### What the task asks
Each line from the material with the word "该表可扩展" in it must be copied.
________________
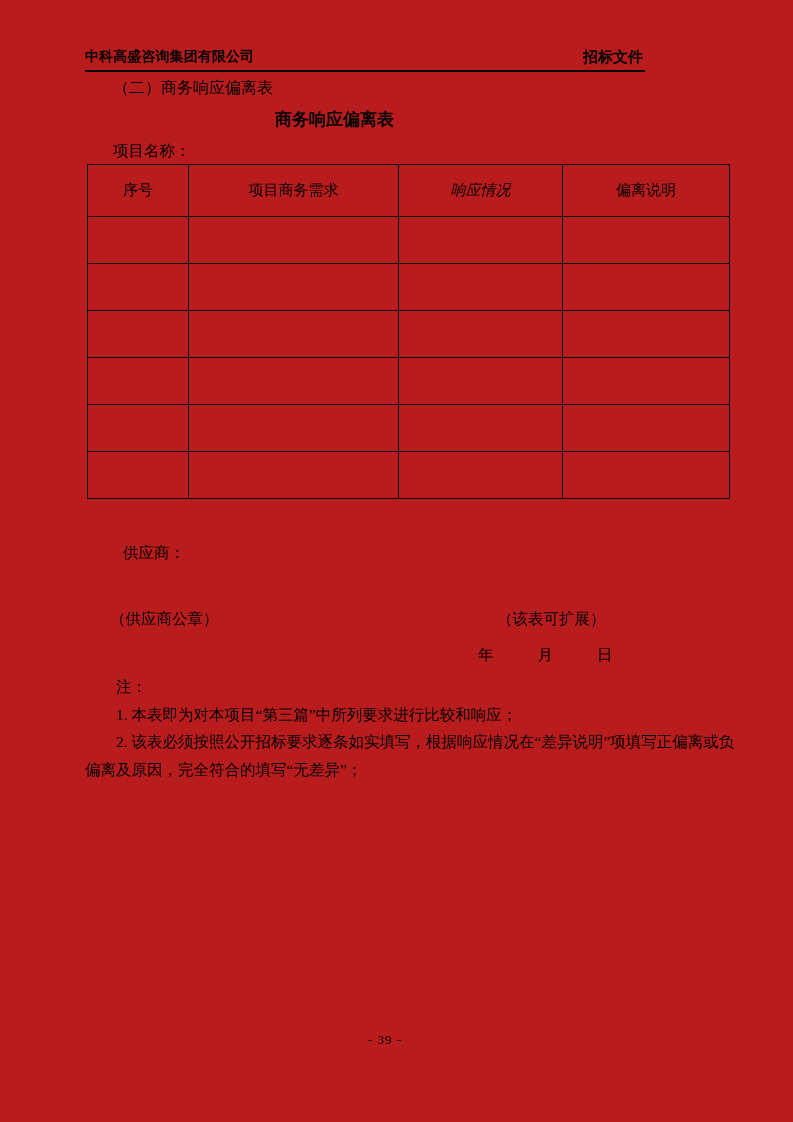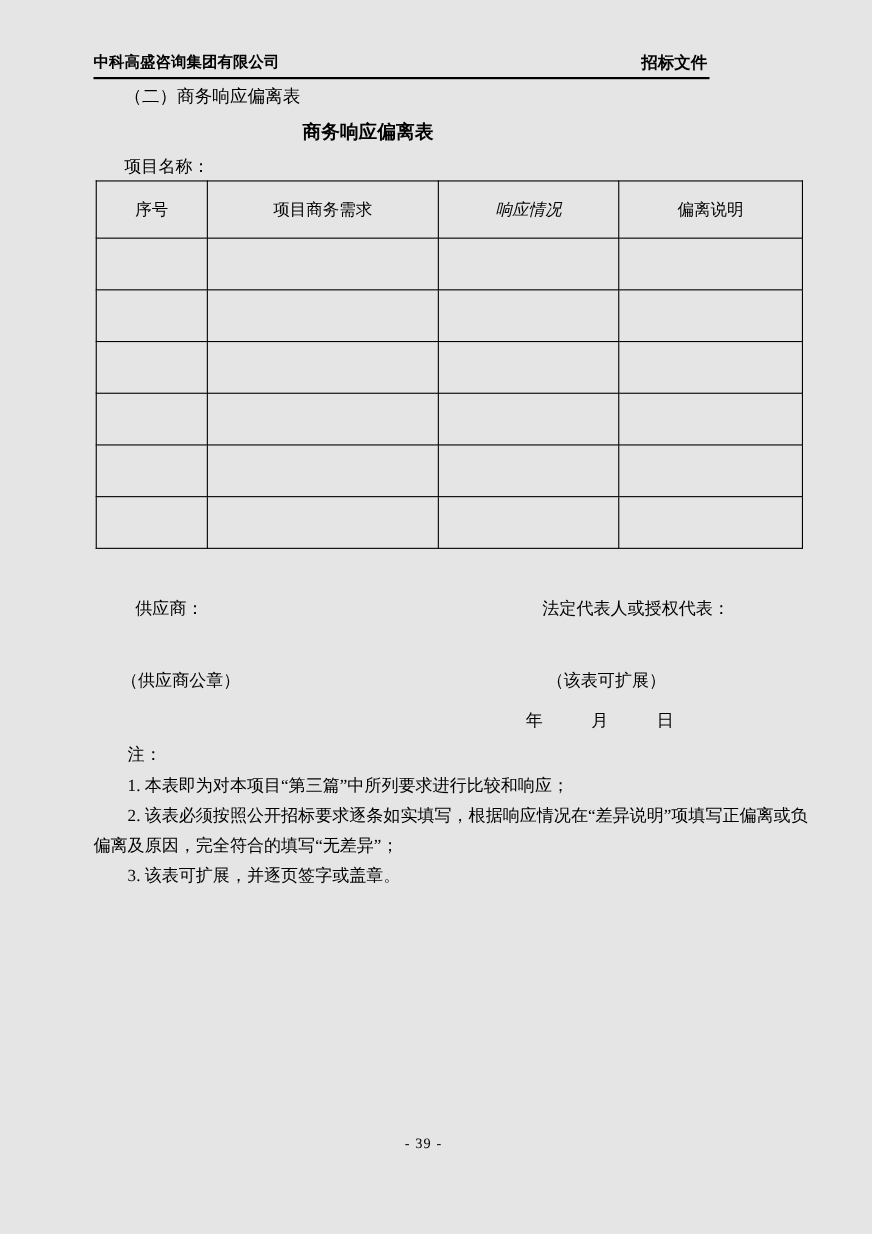--- a/index.html
+++ b/index.html
@@ -8,7 +8,7 @@
     position:relative;
     width:793px; height:1122px;
     margin:0 auto;
-    background:#e5e5e5;
+    background:#b91c1c;
     font-family:"Liberation Serif","DejaVu Serif",serif;
     color:#000;
     overflow:hidden;

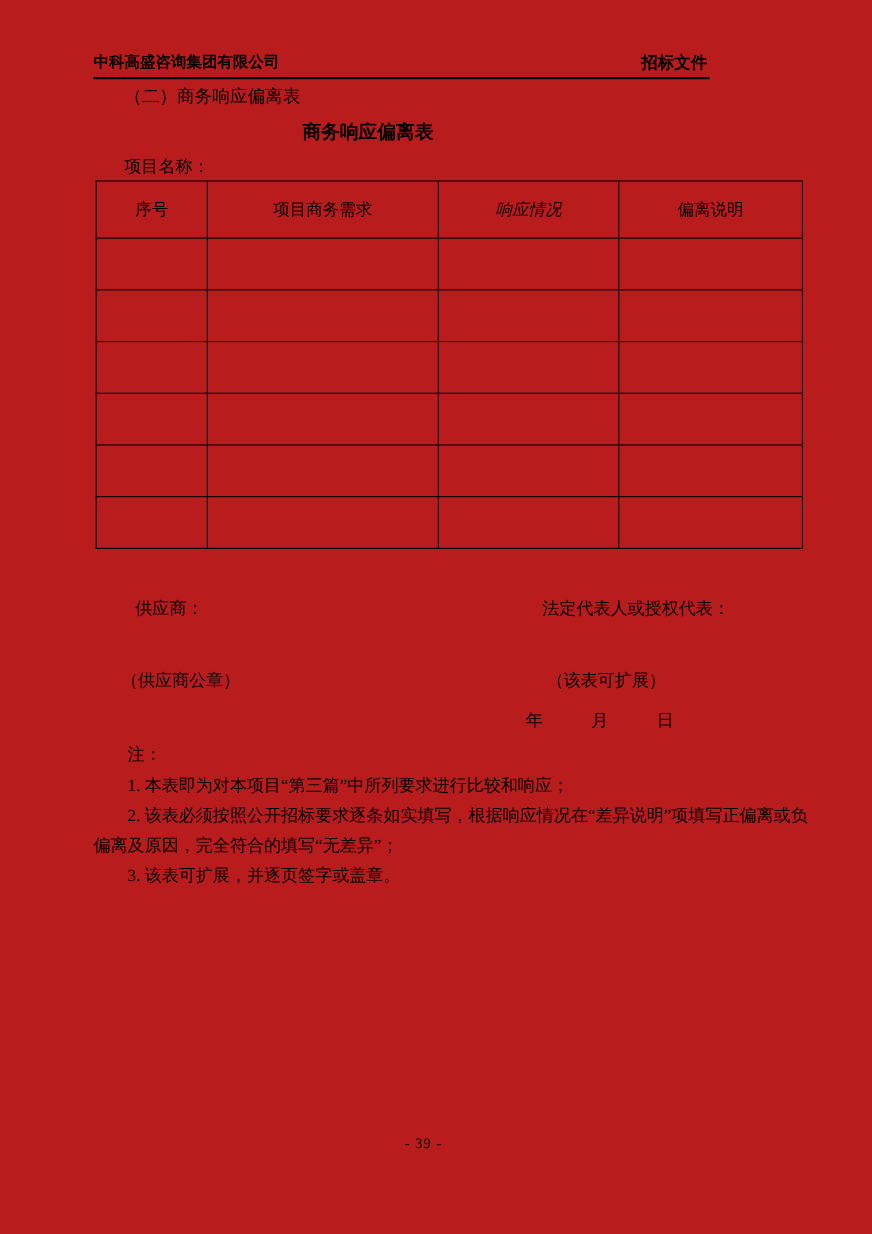--- a/index.html
+++ b/index.html
@@ -112,7 +112,6 @@
   </table>
 
   <div class="abs sig supplier-label">供应商：</div>
-  <div class="abs sig rep-label">法定代表人或授权代表：</div>
   <div class="abs sig supplier-seal">（供应商公章）</div>
   <div class="abs sig sign-seal">（该表可扩展）</div>
 

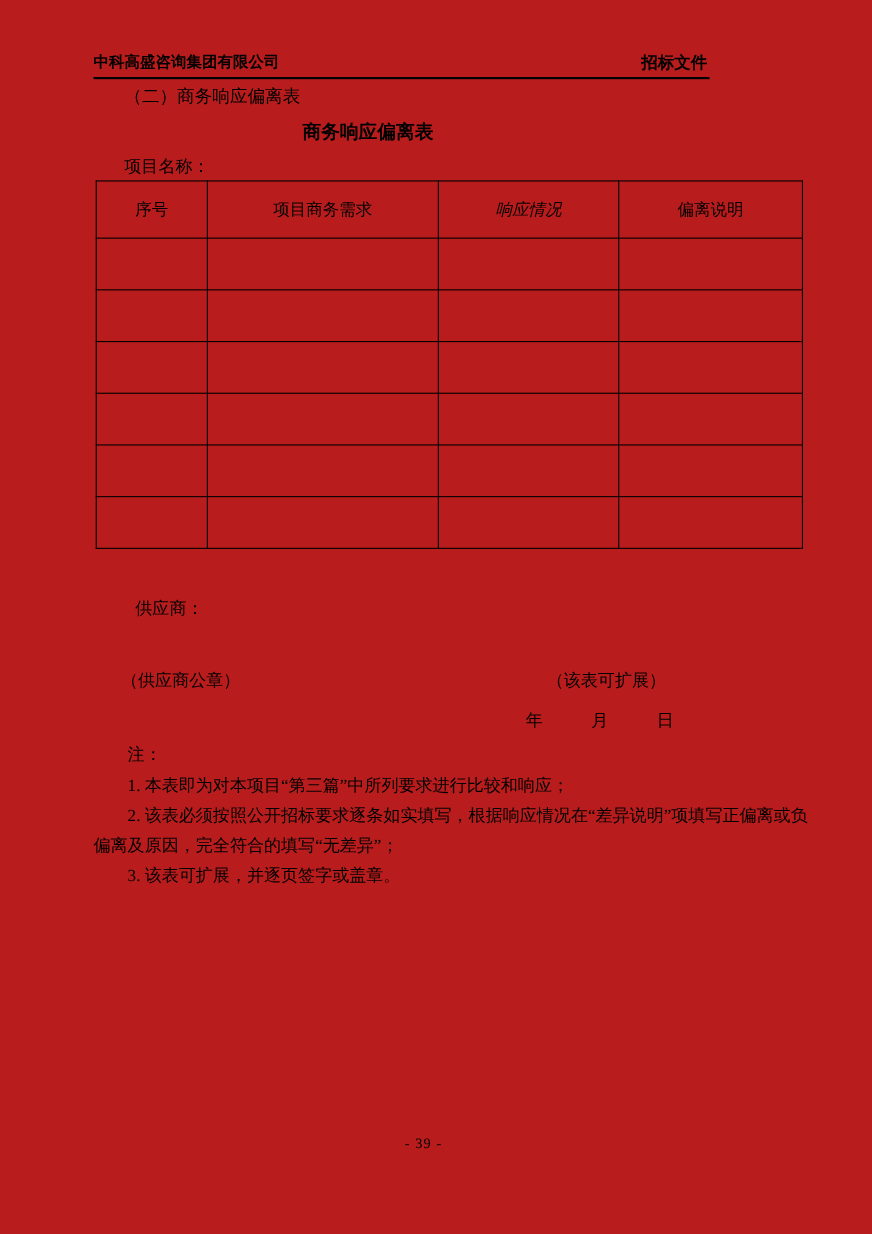--- a/index.html
+++ b/index.html
@@ -125,7 +125,6 @@
     <p>注：</p>
     <p class="wrap">1. 本表即为对本项目“第三篇”中所列要求进行比较和响应；</p>
     <p class="wrap">2. 该表必须按照公开招标要求逐条如实填写，根据响应情况在“差异说明”项填写正偏离或负偏离及原因，完全符合的填写“无差异”；</p>
-    <p class="wrap">3. 该表可扩展，并逐页签字或盖章。</p>
   </div>
 
   <div class="abs page-number">- 39 -</div>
________________
### Response to this task
   <div class="abs sig sign-seal">（该表可扩展）</div>
-    <p class="wrap">3. 该表可扩展，并逐页签字或盖章。</p>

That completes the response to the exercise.